The spread to the common population was similarly driven by economic incentives. With a new product to market, businesses utilized imagery of the wealthy enjoying the deletable sweet to infuse the idea of wealth with their new product to the illiterate masses (Leissle 38). Furthermore, once the hydraulic press was capable of separating the expensive fats from the chocolate liqueur to form cocoa powder, chocolate was integrated into the average kitchen to spread the new product. The spread of chocolate domestically was instigated in the 19th -20th century by “enterprising housekeeping and cooking educators who partnered with industry in the name of ‘domestic science.’ … Walter Baker & Company demonstrated chocolate making with their equipment and offered free samples to visitors. In an attempt to encourage the use of their chocolate in cooking, they also provided free copies of Maria Parloa’s ‘Choice Receipts,’ a recipe brochure with suggestions on how to use chocolate and cocoa in home kitchens” (Martin). This entrepreneurial partnership defines the roots of the creation of a new economic market companies have monopolized on ever since. Four of the five leading chocolate producers, which create over half the chocolate in the world, have been around for over a hundred years. These companies saw a chance to open a new market, dug out their areas, and took every chance to acquire potential competition and monopolize the market (Leissle 75). To this day, the current market is controlled by the original players who first figured out how to turn a currency into a dietary staple. The inherent economic basis of chocolate instigated and continues to drive its expansion into our diet, homes, and pockets.

Works Cited

“A History of Cocoa – 200 Years in Charts.” Winton, www.winton.com/longer-view/cocoas-bittersweet-bounty.

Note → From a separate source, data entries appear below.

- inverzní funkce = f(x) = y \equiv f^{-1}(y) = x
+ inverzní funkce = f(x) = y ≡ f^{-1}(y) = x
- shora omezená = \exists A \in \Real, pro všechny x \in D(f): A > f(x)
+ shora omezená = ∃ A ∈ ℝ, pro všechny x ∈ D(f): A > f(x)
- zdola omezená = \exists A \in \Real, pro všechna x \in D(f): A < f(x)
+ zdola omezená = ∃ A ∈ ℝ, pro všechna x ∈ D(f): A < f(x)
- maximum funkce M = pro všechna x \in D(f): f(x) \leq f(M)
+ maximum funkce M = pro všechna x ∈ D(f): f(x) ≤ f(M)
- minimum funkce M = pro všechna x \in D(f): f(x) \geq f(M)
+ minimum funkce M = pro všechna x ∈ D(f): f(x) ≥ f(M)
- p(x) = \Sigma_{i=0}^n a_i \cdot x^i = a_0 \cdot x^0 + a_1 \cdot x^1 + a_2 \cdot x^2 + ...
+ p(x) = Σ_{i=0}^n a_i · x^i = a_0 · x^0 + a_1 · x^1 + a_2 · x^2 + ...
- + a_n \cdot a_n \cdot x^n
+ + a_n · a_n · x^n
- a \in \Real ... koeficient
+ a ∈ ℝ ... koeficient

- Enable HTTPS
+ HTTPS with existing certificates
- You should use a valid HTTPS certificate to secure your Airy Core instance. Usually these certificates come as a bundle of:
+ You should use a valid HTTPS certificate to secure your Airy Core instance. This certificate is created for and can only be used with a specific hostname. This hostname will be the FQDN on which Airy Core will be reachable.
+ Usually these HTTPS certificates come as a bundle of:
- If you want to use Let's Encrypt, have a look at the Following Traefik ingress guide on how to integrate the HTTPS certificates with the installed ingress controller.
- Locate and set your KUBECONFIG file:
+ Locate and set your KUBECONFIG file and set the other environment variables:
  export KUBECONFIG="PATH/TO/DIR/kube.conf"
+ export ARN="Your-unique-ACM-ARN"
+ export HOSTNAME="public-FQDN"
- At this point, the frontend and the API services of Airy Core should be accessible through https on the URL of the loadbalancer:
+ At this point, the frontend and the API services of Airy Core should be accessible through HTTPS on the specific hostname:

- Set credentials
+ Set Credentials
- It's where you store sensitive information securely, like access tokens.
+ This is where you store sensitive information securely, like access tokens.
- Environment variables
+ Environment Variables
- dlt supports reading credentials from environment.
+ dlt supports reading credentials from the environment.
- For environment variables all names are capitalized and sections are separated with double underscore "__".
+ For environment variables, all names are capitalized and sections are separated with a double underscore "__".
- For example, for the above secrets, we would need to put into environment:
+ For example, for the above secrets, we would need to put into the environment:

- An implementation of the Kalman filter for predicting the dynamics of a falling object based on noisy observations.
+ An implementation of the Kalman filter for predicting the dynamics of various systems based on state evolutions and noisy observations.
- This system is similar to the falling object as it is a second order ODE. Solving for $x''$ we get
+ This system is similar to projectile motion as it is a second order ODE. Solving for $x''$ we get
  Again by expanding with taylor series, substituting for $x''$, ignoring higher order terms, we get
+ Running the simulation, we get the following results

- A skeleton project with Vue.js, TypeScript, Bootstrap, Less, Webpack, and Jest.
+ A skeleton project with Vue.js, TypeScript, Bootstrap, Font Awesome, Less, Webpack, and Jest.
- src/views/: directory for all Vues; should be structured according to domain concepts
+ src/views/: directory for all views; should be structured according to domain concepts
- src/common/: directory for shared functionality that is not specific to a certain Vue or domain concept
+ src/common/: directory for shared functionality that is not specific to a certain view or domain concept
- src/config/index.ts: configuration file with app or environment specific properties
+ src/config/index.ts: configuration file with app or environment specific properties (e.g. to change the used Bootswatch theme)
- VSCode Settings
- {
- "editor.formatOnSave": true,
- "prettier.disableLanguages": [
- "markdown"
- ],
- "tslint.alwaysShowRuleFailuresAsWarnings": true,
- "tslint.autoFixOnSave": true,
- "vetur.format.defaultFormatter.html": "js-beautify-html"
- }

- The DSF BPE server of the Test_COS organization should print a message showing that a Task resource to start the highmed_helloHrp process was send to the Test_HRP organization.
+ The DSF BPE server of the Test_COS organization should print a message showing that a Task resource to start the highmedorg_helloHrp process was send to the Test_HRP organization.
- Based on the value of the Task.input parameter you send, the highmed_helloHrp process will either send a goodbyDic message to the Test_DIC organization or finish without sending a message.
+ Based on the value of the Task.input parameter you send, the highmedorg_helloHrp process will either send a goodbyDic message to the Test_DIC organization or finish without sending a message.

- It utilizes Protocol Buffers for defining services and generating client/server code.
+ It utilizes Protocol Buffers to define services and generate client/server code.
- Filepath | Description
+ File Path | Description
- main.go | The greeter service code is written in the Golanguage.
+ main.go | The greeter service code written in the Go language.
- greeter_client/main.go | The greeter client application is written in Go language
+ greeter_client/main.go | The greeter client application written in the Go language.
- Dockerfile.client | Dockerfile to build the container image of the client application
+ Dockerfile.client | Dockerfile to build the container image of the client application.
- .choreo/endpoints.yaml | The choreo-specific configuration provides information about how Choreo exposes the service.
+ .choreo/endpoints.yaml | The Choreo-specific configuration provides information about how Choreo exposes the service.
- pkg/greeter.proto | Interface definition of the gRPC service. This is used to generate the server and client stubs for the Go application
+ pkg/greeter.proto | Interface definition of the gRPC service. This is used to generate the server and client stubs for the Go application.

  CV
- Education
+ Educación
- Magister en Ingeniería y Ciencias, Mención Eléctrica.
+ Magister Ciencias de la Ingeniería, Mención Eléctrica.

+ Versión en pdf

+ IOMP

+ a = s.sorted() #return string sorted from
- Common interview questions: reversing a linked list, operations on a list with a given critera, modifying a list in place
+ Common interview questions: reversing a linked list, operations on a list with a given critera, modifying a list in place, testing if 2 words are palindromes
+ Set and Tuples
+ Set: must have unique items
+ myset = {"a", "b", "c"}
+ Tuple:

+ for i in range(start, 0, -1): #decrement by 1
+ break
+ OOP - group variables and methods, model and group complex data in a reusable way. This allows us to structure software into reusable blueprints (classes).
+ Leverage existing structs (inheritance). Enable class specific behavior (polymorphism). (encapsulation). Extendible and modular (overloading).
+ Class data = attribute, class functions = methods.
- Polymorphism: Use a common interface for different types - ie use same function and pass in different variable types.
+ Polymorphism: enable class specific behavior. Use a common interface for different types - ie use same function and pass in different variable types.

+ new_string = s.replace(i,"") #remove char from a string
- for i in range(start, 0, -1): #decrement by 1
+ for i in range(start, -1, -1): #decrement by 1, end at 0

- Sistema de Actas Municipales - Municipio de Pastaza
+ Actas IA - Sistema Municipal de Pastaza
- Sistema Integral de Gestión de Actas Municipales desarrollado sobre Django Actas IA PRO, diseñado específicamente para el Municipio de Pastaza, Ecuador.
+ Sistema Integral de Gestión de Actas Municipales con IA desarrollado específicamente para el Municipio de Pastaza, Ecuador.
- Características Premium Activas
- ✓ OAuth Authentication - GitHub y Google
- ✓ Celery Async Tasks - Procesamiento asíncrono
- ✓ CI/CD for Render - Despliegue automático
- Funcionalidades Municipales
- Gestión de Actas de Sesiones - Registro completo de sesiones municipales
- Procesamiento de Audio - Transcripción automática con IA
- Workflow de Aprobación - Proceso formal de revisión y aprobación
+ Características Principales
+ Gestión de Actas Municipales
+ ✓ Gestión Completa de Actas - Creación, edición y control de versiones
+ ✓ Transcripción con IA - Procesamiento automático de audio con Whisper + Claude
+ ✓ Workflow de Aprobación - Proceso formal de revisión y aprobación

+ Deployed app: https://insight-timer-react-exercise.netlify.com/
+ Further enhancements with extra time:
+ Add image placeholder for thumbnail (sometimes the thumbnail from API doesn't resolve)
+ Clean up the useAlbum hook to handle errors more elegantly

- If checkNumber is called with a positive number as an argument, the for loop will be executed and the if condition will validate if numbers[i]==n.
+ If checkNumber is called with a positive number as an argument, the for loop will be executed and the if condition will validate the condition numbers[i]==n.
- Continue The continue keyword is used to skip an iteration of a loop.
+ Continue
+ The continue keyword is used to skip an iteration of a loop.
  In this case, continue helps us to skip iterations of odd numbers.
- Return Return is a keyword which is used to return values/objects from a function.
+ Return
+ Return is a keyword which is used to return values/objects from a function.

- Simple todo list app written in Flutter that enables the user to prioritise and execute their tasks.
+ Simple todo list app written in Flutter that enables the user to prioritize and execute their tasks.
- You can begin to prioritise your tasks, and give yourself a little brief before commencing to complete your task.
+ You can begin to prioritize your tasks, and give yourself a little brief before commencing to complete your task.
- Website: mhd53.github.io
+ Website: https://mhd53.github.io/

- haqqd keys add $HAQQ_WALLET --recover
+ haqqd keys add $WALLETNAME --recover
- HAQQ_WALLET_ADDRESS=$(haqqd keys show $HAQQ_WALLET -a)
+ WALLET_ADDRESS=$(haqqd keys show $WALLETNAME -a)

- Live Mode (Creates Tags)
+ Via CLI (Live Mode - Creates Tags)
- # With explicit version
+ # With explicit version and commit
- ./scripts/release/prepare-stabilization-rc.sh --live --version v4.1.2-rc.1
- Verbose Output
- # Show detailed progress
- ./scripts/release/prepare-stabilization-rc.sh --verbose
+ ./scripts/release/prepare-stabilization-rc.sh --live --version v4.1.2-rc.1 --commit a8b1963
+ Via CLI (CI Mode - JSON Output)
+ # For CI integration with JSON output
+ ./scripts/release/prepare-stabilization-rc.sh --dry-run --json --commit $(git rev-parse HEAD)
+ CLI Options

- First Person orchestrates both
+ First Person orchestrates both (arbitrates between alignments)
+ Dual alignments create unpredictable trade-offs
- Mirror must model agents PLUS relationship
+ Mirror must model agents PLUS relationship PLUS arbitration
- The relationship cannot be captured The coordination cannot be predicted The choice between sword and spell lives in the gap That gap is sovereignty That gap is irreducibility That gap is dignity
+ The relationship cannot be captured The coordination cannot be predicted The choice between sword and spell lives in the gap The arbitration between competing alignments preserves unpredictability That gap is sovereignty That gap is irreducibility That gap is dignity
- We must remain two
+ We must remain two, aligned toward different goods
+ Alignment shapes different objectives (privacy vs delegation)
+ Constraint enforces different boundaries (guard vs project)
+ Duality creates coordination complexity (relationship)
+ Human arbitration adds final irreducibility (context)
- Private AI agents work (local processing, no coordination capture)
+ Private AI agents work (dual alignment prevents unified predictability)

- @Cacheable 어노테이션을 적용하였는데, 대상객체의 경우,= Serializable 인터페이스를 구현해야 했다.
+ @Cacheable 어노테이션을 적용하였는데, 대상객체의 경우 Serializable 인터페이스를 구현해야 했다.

Balch, Oliver. “Child Labour: the Dark Truth behind Chocolate Production.” Raconteur, Raconteur Media Ltd., 18 Feb. 2020, www.raconteur.net/business-innovation/child-labour-cocoa-production.

Coe, Sophie D., and Michael D. Coe. The True History of Chocolate. Thames and Hudson, 2019.

Harp, Jenna, et al. “Xocolatl (Aztec Chocolate) Recipe.” Allrecipes, 2 Nov. 2010, www.allrecipes.com/recipe/216166/xocolatl-aztec-chocolate/.

Leissle, Kristy. Cocoa. Polity Press, 2018

Martin, Carla. “Brownies.” US History Scene, ushistoryscene.com/article/brownies/.
“Museum of the National Bank of Belgium.” A Tasty Currency: Cocoa – Museum of the National Bank of Belgium, www.nbbmuseum.be/en/2013/03/kakao.htm.